А Стыд тихо так отвечает: «Если так, говорит, разбираться, вы лично метро ведь тоже не строили, а, однако, гордиться им собираетесь. Обе стороны в себе соединять надо. Что-то, говорит, к кому я ни зайду сегодня, все только гордиться желают. Сидят, гордятся и на свою любовь к Советской власти ссылаются. А ведь Советскую власть любить мало! Надо так сделать, чтобы и она тебя за что-нибудь полюбила…» Я говорю: «Но я жизнь за нее положить готов, в это вы верите?…» Стыд отвечает: «Верю. Но представьте, что жизнь вашу сейчас не требуют. Меня другое интересует – вот если вас сегодня для дела попросят квартиру оставить и самому на периферию переехать, вот вы лично меня на порог тогда к себе пустите?»
Я думаю: батюшки ты мои, куда гнет, куда гнет!.. Говорю: «Товарищ Стыд, перемените разговор. Я человек осеннего возраста, мне такие переживания вредны… Вон, говорю, молодежь идет, вы на них, на них поднаприте… Ко мне уже нечего прицепляться…»
А Стыд мне гремит: «Есть за что прицепиться. Дело не в возрасте. Есть тысячи людей гораздо более старых, которые считают, что счастье жизни в борьбе и победах. Есть, к сожалению, молодежь, у которой в душе тот же самый осенний возраст. Вы успокоились. Вы забыли, что у вас у всех впереди еще большая дорога. На этой дороге будет мешать каждая мелочь, каждый плохо сделанный гвоздь. Сегодня об этом надо напоминать каждый день, каждый час. Об этом надо писать стихи и поэмы».
Я говорю: «Позвольте, но это же делают поэты, писатели, драматурги…»
А Стыд продолжает: «Мало! Взгляните на эту афишную тумбу. Эта тумба для успокоившихся людей. За последние годы вы чаще, чем надо, плакали вместе с Марией Тюдор, чаще, чем это необходимо, умилялись судьбой королевы Марии Стюарт, сладко поплакивали на «Дворянском гнезде» и ни разу не показали, как большевики прокладывали в раскаленных песках мировые каналы или пробивали в сорокаградусные морозы финские доты. А предстоит-то вам не проливать слезы умиления, а – воевать! Воевать страшно жестоко, идти под огнем и побеждать, побеждать непременно! Страну, которой вы имеете право гордиться, нужно уметь и беречь!..»
Именно на этой фразе я и проснулся. Стыда, конечно, у меня никакого нет – это был сон. А вокруг меня, вижу, соседи стоят, будят меня и говорят: «Что-то вы вопили во сне как зарезанный?»

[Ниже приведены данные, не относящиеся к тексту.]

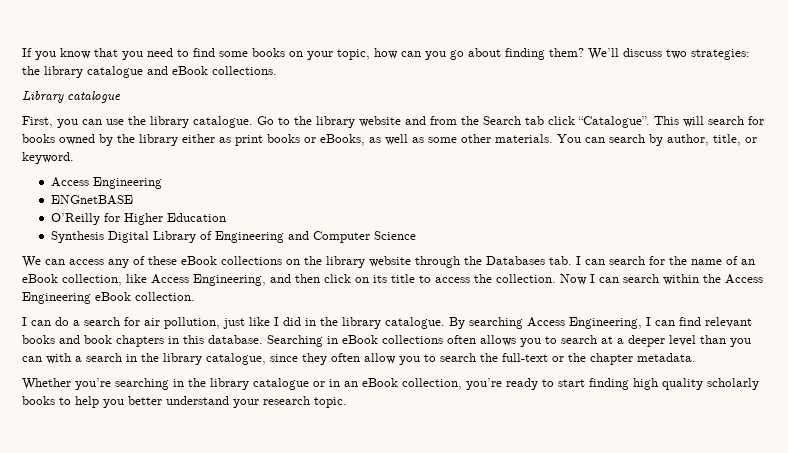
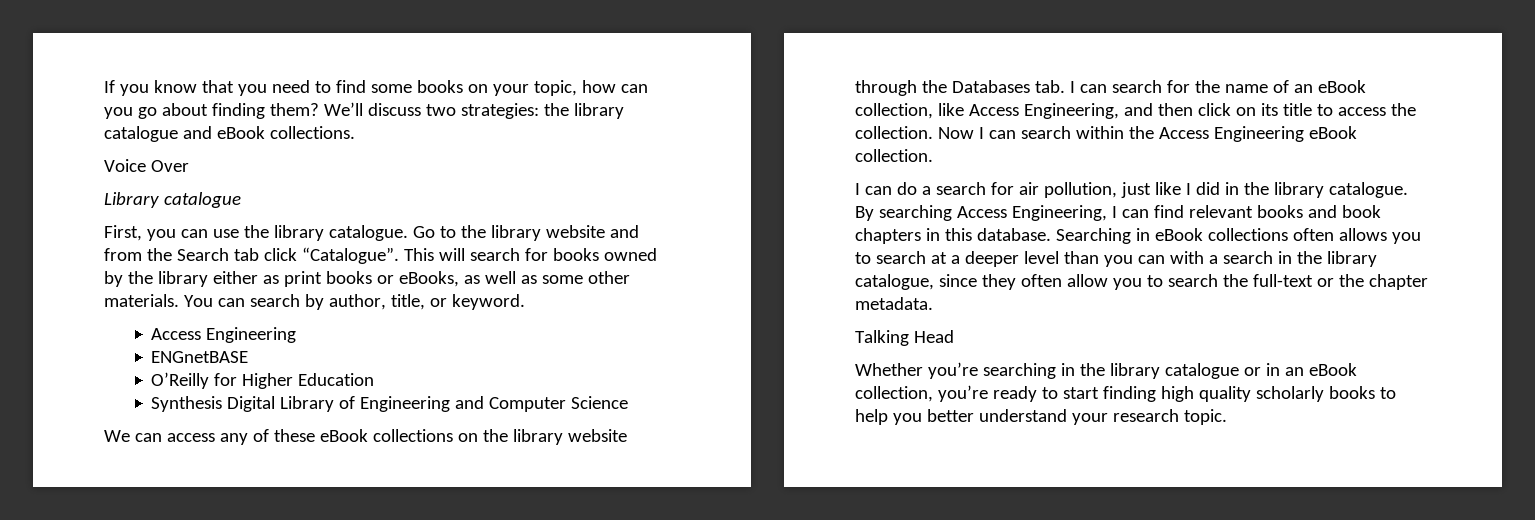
+ Voice Over
+ Talking Head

Я так на них посмотрел, и говорю: «Ничего! Возраст у меня очень опасный, но дело не в возрасте! Спать не надо».
«Во поле березонька стояла…»
Зимой 1941 года Москва переживала суровые дни. На подступах к городу, на наших мирных дачах грохотали орудия, ползли танки… Были захвачены старинные русские города Волоколамск, Истра, Наро-Фоминск, Клин…
В Клину враги не только залили кровью исконную землю русского народа, – они оскорбили его национальную гордость, его искусство, его песню.
Заботливо и любовно охраняли мы в Клину Дом-музей великого русского композитора Петра Ильича Чайковского.
С изуверским исступлением фашистская сволочь, пятная себя несмываемым позором, громила в Клину дом Чайковского, топтала сапогами его портреты и ноты, оскверняя все самое дорогое душе русского человека…
А в осажденной Москве по-прежнему проникновенно и гордо звучала волшебная музыка великого композитора…
(За занавесом – звуки рояля. Слышится музыка Чайковского. Пауза.)
Представители Третьей империи не имели ни малейшего понятия о том, что искусство – душа народа. Они не знали, что к могиле Пушкина не зарастет народная тропа, даже если эту могилу сравнять с землей.